Okay, you've made me think. (I hate it when that happens.) I've discussed this issue with some of my co-workers and here's what I've come up with.
- Yes, having a unique column (or group of columns) in the table is beneficial. This is done even if the column(s) isn't (arent) the PK.
- Allowing the DBMS to catch the duplicates and failing on an insert is a benefit when programmers don't do their due dilligence. (That never happens, right?)
HOWEVER... I thought about the exception table idea and I believe it is a bad design in most instances that I can forsee. (Remember this is just my narrow-minded opinion.) Here's why. Let's say, as in the examples we've been using, we have a table which includes a "supposedly" unique SSN. Let's say too that we want the DBMS to catch any duplicate SSNs and not allow for an INSERT. You suggest that an exception table be created where the duplicates reside. I can see how this would benefit the enforcement of a uniqe column.

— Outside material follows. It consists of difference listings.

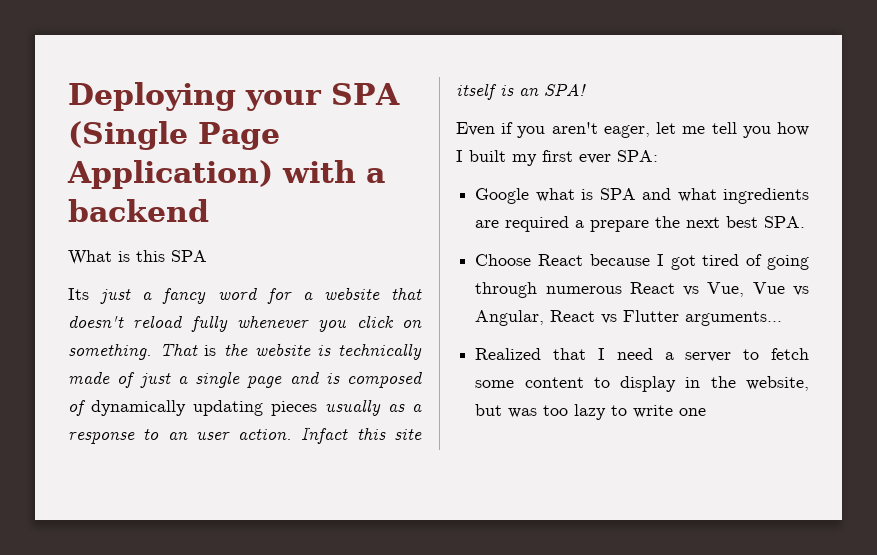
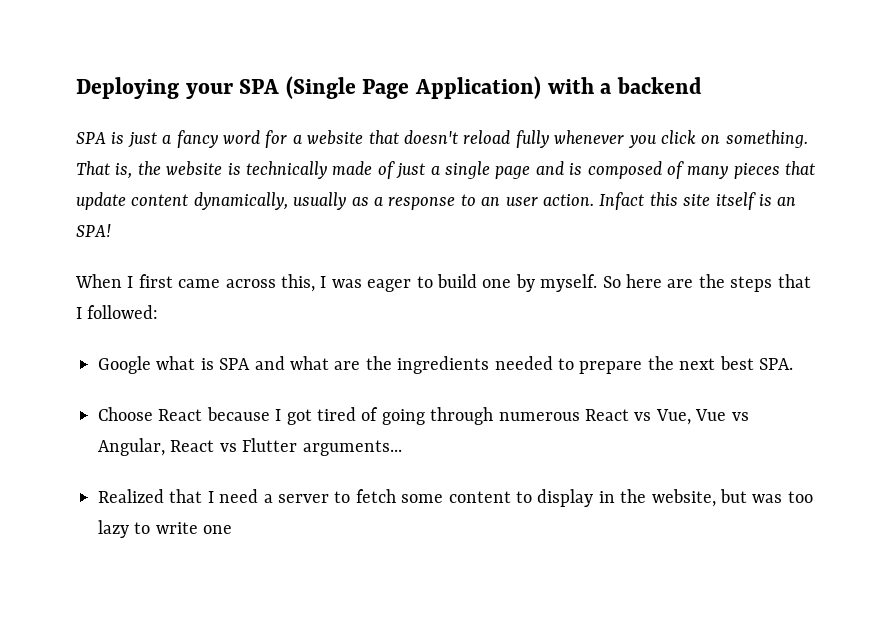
[68,250,207,265] [68,288,89,300] What is this SPA // Its -> [76,132,125,144] SPA is
[204,345,217,356] is -> [115,163,133,179] is,
[91,400,317,416] dynamically updating pieces -> [687,161,816,179] [76,192,288,210] many pieces that update content dynamically,
[456,122,809,138] [456,150,658,166] Even if you aren't eager, let me tell you how I built my first ever SPA: -> [75,274,811,292] [76,305,159,319] When I first came across this, I was eager to build one by myself. So here are the steps that I followed:
[723,188,809,204] [475,216,585,232] ingredients are required a -> [334,356,574,374] are the ingredients needed to

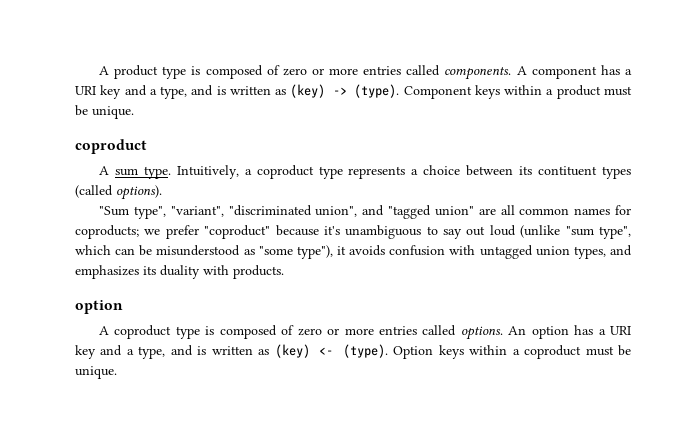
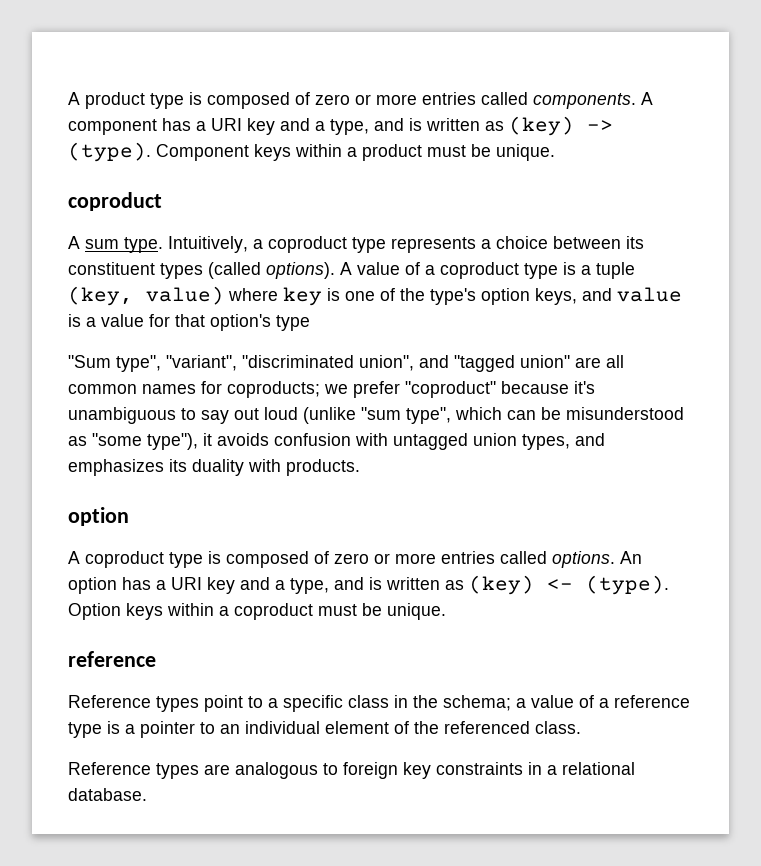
[538,166,598,176] contituent -> [68,262,155,275] constituent
(162, 192) none -> [340,262,635,279] [68,286,682,306] [68,314,310,331] A value of a coproduct type is a tuple (key, value) where key is one of the type's option keys, and value is a value for that option's type
(117, 372) none -> [68,651,156,667] [68,695,690,712] [68,721,581,738] [68,762,635,779] [68,788,147,801] // reference // Reference types point to a specific class in the schema; a value of a reference type is a pointer to an individual element of the referenced class. // Reference types are analogous to foreign key constraints in a relational database.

The problem that I see is in how to deal with the exceptions. In a real-world situation, the exceptions may never get handled and they will live in the "exeption" table forever. Thus you end up with "duplicate" data in two tables. As a result, problems will crop up with foreign key relationships since they will need to be related to both the primary and exeption tables.
Now, let's say we setup a design with only one table as so:
RowID(PK), SSN, Occurance
We still use the surrogate key to maintain a separation of the business data from the primary key. The SSN column will allow duplicates. The new column added is the occurance column which is set to zero unless a duplicate SSN is entered. Our UNIQUE constraint is the combination of the SSN and occurance. Using my example with data we would see something like the following:
RowID SSN Occurance 1 123-45-6789 0 2 123-43-8989 0 3 123-45-6789 1
The data still is allowed to be entered and it exists in only one table. The occurance flag is incremented each time a duplicate SSN is entered. Programming can be created to deal with the exceptions and provide for a clean up when time permits. (Read Steven Covey's parable on sharpening the saw to determine when this happens.) This design allows for the exeptions you mentioned without forcing the DBMS to maintain a second table.
I think this thread and the discussions within have reinforced the
idea that using a surrogate key is not only a better design for
relational databases but is flexible enough for any situation. I want
to thank all of those who have contributed your thoughts so far.
Kai PonteReceived on Wed May 29 2002 - 18:20:44 CEST